Since June 2009, the National Bureau Statistics (NBS) conducts the inflation attitudes survey on quarterly basis, to sample the views of households on how they view the price changes of goods and services in the last twelve months, and their expectations of price changes over the next twelve months. Respondents’ opinions were used to explore the general public’s understanding of monetary policy framework.

The Q3 2018 Inflation Attitudes Survey was conducted during the period September 24 -October 4, 2018, from a sample size of 1,770 households randomly selected from 207 enumeration areas (EAs) across the country, with a response rate of 96.9 percent.

The percentage of respondent households who felt that interest rates had risen in the last 12 months declined by 3.1 points to 29.3 points in the current quarter when compared to 32.4 points attained in Q2, 2018. On the other hand, 7.0 per cent of respondents believed that interest rates had fallen, 18.1 per cent of the respondents were of the opinion that the rates stayed about the same in the last 12 months, while 45.4 per cent of the households had no idea. The result revealed that more households had no idea on the direction of interest rate in the past 12 months.

On the other hand, the respondents were asked whether it would be in the interest of Nigerian economy for interest rates to rise or fall. The results showed that 34.4 per cent indicated that it would be best for the Nigerian economy if interest rates fell, while 15.6 per cent opted for higher interest rates. The results further revealed that 11.1 per cent thought that it would make no difference, while 38.3 had no idea.

These responses revealed that while most of the respondents favored lower interest rates for the Nigerian economy, while the majority had no idea whether it should rise or fall.

Results of survey conducted by the Manufacturers Association of Nigeria (MAN) shows that the average interest rate charged manufacturers (including SMEs) by banks in the second half (H2) of 2017 was 23.05 percent as against 22.65 percent in first half (H1) of 2017 and 21.4 percent  in H1  of 2016.

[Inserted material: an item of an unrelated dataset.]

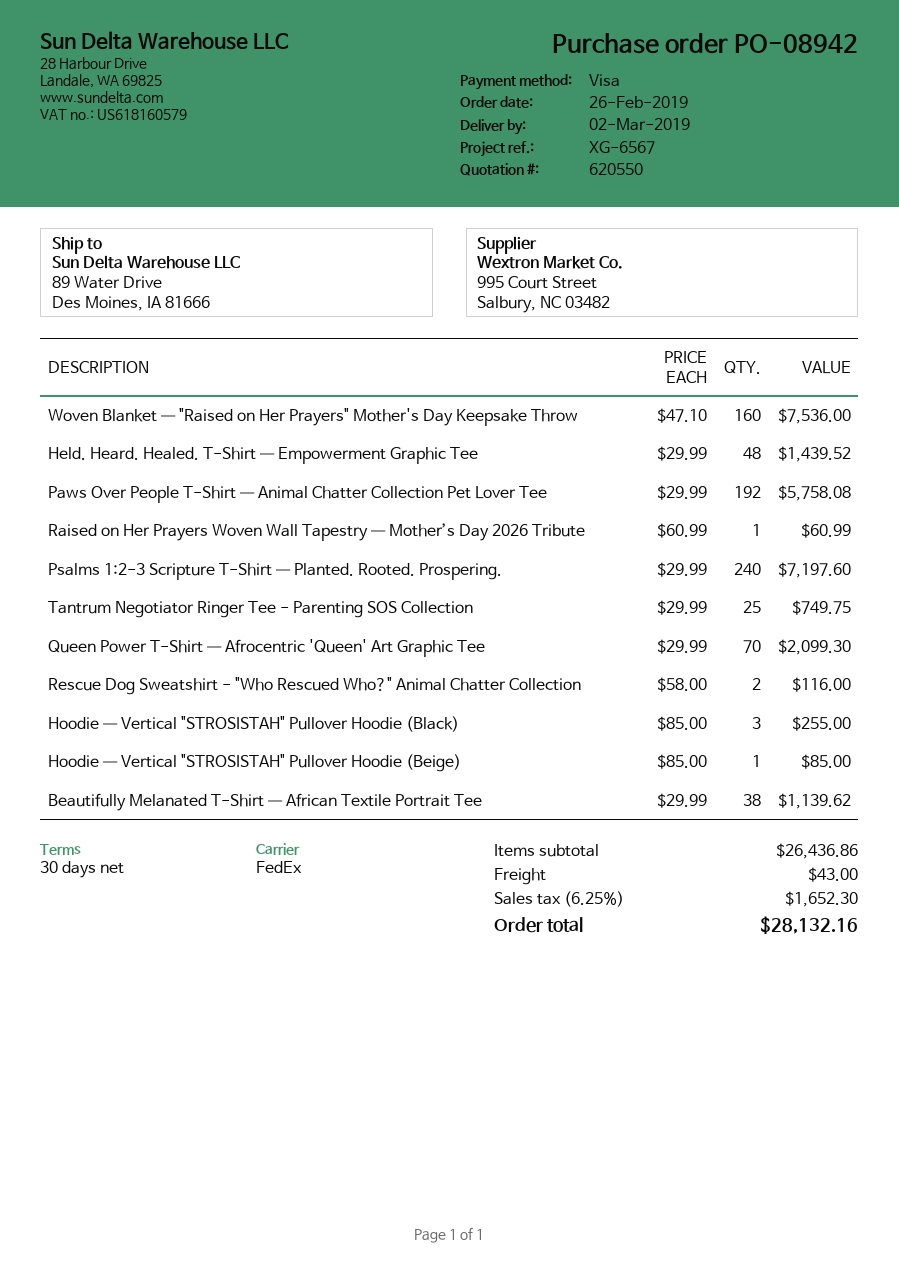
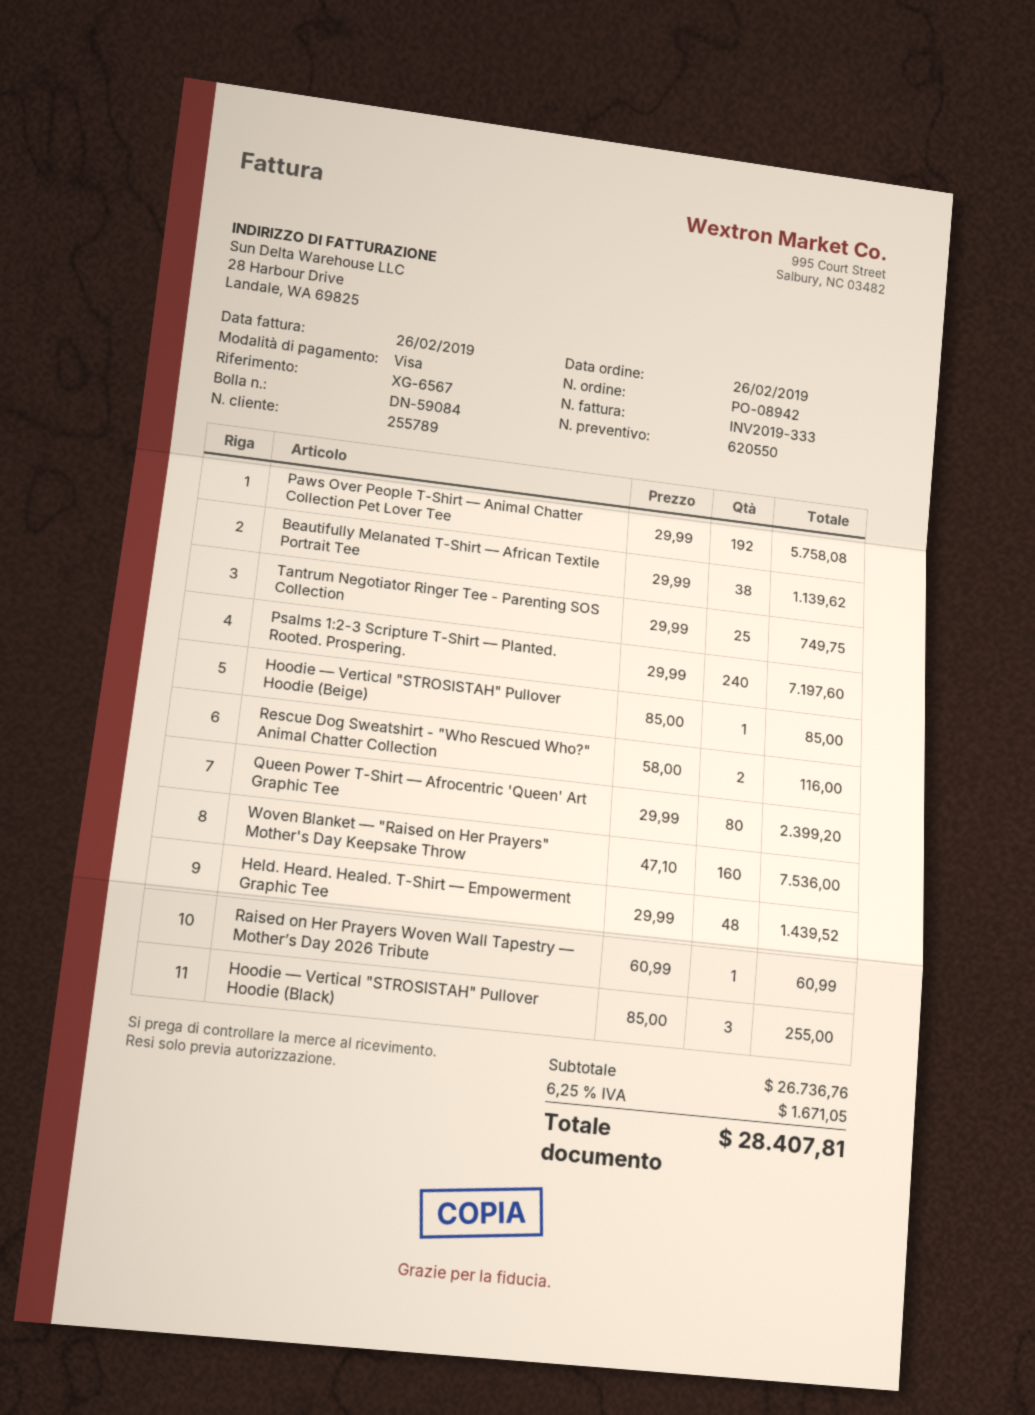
Queen Power T-Shirt — Afrocentric 'Queen' Art Graphic Tee: 70 x 29.99 = 2099.30 -> 80 x 29.99 = 2399.20
subtotal: 26436.86 -> 26736.76
shipping: 43.00 -> none
tax: 6.25% = 1652.30 -> 6.25% = 1671.05
total: 28132.16 -> 28407.81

Many banks are unwilling to offer loans to MSMEs and those that do often provide same at above 20 percent. Though experts say funding is not the biggest challenge facing small businesses, they unanimously agree that it is among the top four.

Nigeria has 37 million MSMEs that are expecting the government to recapitalise development finance institutions in the country.

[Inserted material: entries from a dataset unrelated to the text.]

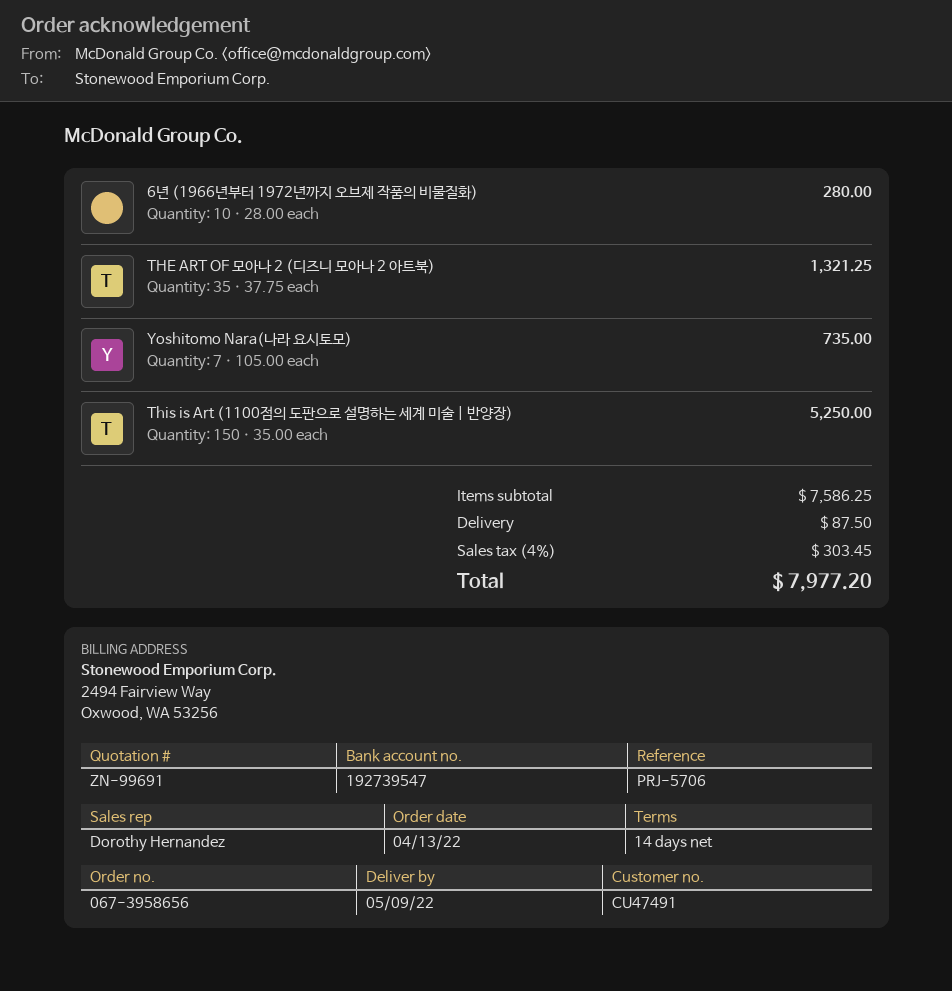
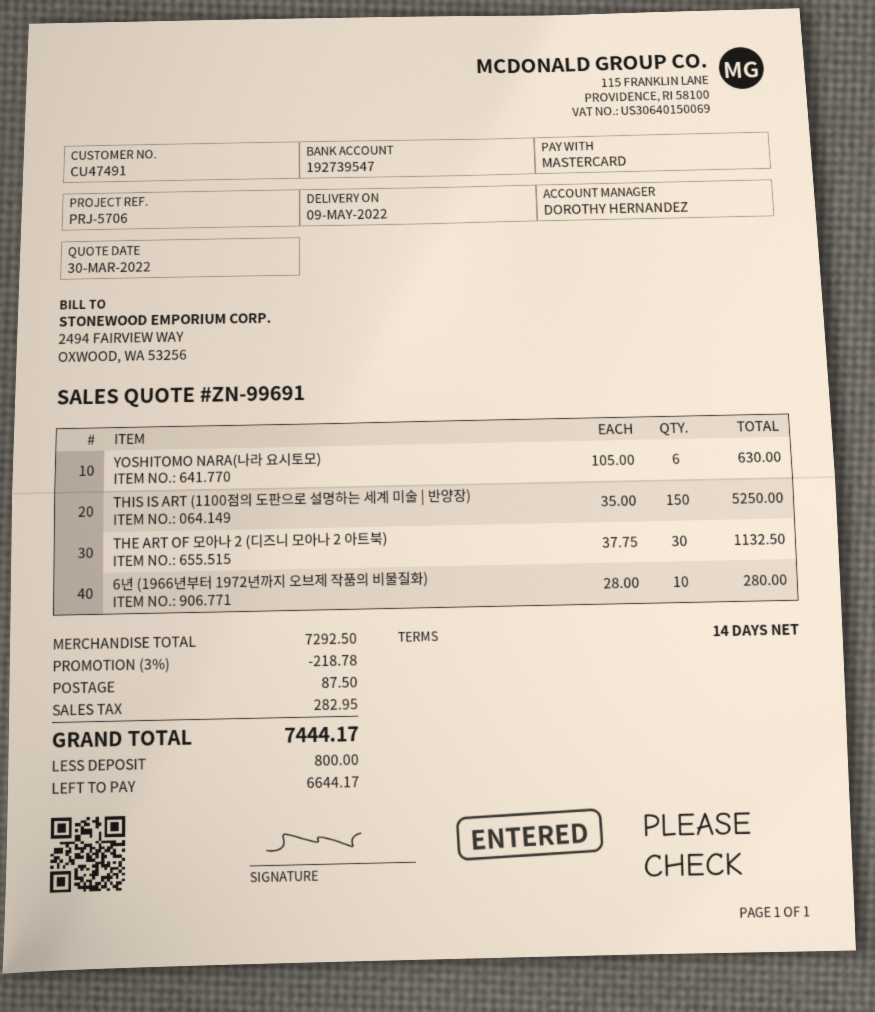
THE ART OF 모아나 2 (디즈니 모아나 2 아트북): 35 x 37.75 = 1321.25 -> 30 x 37.75 = 1132.50
Yoshitomo Nara(나라 요시토모): 7 x 105.00 = 735.00 -> 6 x 105.00 = 630.00
subtotal: 7586.25 -> 7292.50
discount: none -> 3% = 218.78
tax: 303.45 -> 282.95
total: 7977.20 -> 7444.17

The Bank of Industry (BoI), for instance, lends credit to entrepreneurs at about nine percent. The focus of the BoI is the industrial and value-adding sectors such as manufacturing, agro processing, entertainment and export, among others.

The Bank of Agriculture (BoA) also lends to farmers and those in the agric value chain. Ideally, BoA is supposed to lend to farmers at a single-digit rate, but the bank has been cash-strapped for a long time now. The bank officials are unhappy that they are not in charge of the Anchor Borrowers Scheme, which ordinarily could have increased the relevance of the bank, BusinessDay understands.

Similarly, the current government set up the Development Bank of Nigeria (DBN) in 2016 with a view to increasing lending to small businesses and development-oriented sectors. Entrepreneurs tell us that this bank lends to them at a double-digit rate of 13 to 16 percent.

Small businesses are expecting a single-digit interest rate to able to borrow from banks and unleash potential.  Presidential candidates are challenged to present a blueprint on this.